WHAT NEEDS TO BE DONE – When you reach the line containing "Tobi | Max. Level: 4 -> 3" in the entries below, start writing out each line exactly, and stop after the line containing "2012-04-10 | hourly/7/winddir16Point: S".

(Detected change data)

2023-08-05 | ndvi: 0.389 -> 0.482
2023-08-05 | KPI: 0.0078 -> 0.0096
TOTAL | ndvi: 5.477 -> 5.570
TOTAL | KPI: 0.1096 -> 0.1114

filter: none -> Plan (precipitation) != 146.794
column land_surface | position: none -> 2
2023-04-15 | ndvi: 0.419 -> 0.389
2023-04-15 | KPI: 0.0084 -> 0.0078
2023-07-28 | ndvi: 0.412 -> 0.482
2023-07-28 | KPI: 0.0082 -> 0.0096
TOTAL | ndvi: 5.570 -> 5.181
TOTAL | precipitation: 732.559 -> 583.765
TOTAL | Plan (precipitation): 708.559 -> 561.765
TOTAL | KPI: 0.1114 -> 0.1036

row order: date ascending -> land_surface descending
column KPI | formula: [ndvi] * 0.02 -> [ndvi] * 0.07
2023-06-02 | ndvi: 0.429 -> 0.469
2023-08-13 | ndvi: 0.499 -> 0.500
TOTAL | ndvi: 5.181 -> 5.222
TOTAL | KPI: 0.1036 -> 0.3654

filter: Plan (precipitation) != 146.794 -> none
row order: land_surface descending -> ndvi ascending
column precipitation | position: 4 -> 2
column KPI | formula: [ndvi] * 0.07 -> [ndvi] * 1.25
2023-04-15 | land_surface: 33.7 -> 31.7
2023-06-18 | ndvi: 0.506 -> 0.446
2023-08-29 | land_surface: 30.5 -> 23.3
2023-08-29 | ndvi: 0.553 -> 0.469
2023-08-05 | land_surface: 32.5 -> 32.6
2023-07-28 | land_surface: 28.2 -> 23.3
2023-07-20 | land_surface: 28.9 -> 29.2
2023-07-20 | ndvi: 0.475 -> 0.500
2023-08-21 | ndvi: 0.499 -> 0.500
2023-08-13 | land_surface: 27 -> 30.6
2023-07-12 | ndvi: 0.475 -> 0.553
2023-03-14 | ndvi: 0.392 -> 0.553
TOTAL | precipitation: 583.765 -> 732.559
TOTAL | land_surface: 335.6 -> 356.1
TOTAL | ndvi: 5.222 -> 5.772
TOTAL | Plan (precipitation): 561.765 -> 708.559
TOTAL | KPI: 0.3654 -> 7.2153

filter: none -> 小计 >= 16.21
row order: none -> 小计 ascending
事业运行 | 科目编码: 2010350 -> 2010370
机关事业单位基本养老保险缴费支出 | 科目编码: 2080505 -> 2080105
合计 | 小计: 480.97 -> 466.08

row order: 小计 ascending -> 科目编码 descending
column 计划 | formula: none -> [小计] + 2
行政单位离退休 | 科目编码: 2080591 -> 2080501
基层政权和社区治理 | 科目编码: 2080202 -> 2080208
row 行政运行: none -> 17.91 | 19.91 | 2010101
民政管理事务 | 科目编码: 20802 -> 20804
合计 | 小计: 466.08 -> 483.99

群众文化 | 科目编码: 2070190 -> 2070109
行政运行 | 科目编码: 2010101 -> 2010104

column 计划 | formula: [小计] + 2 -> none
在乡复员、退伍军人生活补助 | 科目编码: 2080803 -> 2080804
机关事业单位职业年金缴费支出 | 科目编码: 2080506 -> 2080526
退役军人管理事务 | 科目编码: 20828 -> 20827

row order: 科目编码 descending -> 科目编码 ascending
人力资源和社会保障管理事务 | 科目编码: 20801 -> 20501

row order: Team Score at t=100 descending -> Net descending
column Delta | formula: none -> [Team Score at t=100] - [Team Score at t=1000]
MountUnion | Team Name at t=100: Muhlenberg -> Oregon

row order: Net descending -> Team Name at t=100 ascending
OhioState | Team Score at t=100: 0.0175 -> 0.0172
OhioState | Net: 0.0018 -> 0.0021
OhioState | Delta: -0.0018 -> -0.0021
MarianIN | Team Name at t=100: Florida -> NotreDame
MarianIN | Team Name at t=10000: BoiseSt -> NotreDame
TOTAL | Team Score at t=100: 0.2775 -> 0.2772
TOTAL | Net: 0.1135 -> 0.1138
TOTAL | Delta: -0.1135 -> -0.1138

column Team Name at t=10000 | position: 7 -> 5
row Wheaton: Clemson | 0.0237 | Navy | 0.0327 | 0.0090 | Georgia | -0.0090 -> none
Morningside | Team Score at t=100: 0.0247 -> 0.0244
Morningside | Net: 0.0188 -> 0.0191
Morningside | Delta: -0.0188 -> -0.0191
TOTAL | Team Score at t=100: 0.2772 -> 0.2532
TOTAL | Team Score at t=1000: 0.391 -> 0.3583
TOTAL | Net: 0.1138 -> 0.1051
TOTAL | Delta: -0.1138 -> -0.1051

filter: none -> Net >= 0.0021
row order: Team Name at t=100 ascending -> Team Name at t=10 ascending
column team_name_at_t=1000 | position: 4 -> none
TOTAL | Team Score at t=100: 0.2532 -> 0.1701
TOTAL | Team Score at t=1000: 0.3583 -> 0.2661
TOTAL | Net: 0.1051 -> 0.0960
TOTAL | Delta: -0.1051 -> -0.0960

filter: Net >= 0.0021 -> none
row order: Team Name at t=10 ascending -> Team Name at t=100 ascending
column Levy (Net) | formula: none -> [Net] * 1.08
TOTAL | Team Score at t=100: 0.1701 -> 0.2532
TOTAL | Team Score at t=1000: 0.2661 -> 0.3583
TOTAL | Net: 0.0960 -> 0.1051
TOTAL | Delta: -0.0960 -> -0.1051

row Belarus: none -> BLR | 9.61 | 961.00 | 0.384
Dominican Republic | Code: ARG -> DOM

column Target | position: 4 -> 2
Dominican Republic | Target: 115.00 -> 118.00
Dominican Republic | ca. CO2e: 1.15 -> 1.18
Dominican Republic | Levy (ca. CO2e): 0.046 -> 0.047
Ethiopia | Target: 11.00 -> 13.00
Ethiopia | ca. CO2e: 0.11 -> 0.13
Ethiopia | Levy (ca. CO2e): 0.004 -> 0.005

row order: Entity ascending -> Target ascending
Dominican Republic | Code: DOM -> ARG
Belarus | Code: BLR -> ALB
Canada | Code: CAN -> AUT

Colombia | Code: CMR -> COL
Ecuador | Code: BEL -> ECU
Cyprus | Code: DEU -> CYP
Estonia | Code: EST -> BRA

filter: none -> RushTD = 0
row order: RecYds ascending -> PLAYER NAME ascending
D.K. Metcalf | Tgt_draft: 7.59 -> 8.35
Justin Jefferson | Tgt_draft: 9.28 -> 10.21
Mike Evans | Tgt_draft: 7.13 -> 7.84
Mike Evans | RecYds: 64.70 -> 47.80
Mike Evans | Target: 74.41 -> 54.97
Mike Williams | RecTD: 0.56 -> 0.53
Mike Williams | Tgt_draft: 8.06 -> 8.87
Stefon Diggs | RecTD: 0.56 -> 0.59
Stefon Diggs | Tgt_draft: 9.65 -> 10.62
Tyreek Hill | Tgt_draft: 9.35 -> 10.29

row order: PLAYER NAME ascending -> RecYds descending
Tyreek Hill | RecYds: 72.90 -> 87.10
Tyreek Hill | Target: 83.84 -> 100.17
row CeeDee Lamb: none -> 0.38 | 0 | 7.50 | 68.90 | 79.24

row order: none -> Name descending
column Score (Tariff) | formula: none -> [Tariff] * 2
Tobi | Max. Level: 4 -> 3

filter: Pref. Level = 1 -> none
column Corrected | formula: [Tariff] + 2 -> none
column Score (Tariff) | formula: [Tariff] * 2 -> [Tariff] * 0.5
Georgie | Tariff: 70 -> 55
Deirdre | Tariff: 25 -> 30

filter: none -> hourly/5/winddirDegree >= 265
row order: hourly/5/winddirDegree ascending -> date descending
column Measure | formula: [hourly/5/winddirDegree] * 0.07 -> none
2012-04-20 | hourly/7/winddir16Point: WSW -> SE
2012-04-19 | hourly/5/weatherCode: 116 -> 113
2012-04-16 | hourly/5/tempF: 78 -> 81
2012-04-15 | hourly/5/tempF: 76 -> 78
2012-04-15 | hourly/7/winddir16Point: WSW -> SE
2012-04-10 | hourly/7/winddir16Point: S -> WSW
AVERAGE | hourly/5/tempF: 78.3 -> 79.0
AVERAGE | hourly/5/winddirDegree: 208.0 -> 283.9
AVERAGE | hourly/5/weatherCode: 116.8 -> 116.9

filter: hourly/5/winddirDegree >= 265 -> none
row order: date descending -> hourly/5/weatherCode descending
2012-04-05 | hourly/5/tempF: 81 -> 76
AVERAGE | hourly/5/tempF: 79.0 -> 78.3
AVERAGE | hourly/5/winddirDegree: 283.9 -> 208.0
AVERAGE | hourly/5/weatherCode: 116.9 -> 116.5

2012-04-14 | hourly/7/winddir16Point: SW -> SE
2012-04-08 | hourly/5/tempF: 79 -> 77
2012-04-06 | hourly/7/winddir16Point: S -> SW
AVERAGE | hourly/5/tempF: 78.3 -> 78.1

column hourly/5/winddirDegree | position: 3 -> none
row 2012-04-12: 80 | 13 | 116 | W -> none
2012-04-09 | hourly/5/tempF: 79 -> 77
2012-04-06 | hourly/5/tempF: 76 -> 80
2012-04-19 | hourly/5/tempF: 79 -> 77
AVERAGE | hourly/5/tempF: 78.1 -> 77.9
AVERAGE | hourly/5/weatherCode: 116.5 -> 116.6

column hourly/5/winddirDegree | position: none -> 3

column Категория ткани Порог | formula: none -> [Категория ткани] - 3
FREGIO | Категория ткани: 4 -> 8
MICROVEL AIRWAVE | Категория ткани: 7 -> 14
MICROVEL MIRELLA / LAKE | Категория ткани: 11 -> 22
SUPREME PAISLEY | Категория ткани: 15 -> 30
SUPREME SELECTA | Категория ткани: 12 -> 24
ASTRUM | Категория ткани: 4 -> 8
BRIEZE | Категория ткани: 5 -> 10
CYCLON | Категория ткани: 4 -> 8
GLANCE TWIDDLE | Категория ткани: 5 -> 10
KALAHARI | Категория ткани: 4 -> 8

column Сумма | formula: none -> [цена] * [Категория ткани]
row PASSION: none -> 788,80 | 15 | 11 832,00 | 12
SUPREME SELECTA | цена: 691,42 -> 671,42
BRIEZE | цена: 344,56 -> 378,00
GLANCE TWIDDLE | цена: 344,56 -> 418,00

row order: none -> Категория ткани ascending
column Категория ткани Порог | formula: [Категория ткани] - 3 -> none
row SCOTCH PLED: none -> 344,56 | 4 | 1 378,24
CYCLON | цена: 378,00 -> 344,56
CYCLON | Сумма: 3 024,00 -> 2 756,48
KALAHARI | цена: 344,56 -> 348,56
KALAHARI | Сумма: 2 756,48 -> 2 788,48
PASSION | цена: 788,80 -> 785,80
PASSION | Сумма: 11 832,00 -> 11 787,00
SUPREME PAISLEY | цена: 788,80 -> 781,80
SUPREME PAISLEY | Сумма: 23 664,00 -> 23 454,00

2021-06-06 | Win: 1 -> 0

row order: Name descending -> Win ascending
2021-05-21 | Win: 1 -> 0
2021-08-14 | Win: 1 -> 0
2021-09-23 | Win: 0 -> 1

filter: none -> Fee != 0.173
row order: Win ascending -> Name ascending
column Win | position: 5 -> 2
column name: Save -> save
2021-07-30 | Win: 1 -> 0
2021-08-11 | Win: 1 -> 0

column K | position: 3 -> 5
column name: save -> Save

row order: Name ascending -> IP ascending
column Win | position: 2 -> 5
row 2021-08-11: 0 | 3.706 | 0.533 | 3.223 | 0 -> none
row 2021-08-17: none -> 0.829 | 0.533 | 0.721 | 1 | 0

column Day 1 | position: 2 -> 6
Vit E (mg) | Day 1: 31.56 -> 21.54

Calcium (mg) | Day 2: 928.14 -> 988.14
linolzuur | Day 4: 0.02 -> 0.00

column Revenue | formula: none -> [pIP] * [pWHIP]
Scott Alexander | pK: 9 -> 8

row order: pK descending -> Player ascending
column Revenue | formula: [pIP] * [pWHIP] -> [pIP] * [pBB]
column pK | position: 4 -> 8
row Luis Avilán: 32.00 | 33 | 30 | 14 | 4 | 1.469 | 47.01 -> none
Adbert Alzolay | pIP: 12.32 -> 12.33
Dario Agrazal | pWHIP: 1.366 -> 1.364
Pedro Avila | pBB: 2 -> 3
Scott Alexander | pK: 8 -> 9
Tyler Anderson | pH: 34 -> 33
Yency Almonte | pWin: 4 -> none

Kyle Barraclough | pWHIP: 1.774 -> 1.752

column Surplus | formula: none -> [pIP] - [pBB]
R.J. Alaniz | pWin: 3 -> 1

ANSWER SECTION –
Tobi | Max. Level: 4 -> 3

filter: Pref. Level = 1 -> none
column Corrected | formula: [Tariff] + 2 -> none
column Score (Tariff) | formula: [Tariff] * 2 -> [Tariff] * 0.5
Georgie | Tariff: 70 -> 55
Deirdre | Tariff: 25 -> 30

filter: none -> hourly/5/winddirDegree >= 265
row order: hourly/5/winddirDegree ascending -> date descending
column Measure | formula: [hourly/5/winddirDegree] * 0.07 -> none
2012-04-20 | hourly/7/winddir16Point: WSW -> SE
2012-04-19 | hourly/5/weatherCode: 116 -> 113
2012-04-16 | hourly/5/tempF: 78 -> 81
2012-04-15 | hourly/5/tempF: 76 -> 78
2012-04-15 | hourly/7/winddir16Point: WSW -> SE
2012-04-10 | hourly/7/winddir16Point: S -> WSW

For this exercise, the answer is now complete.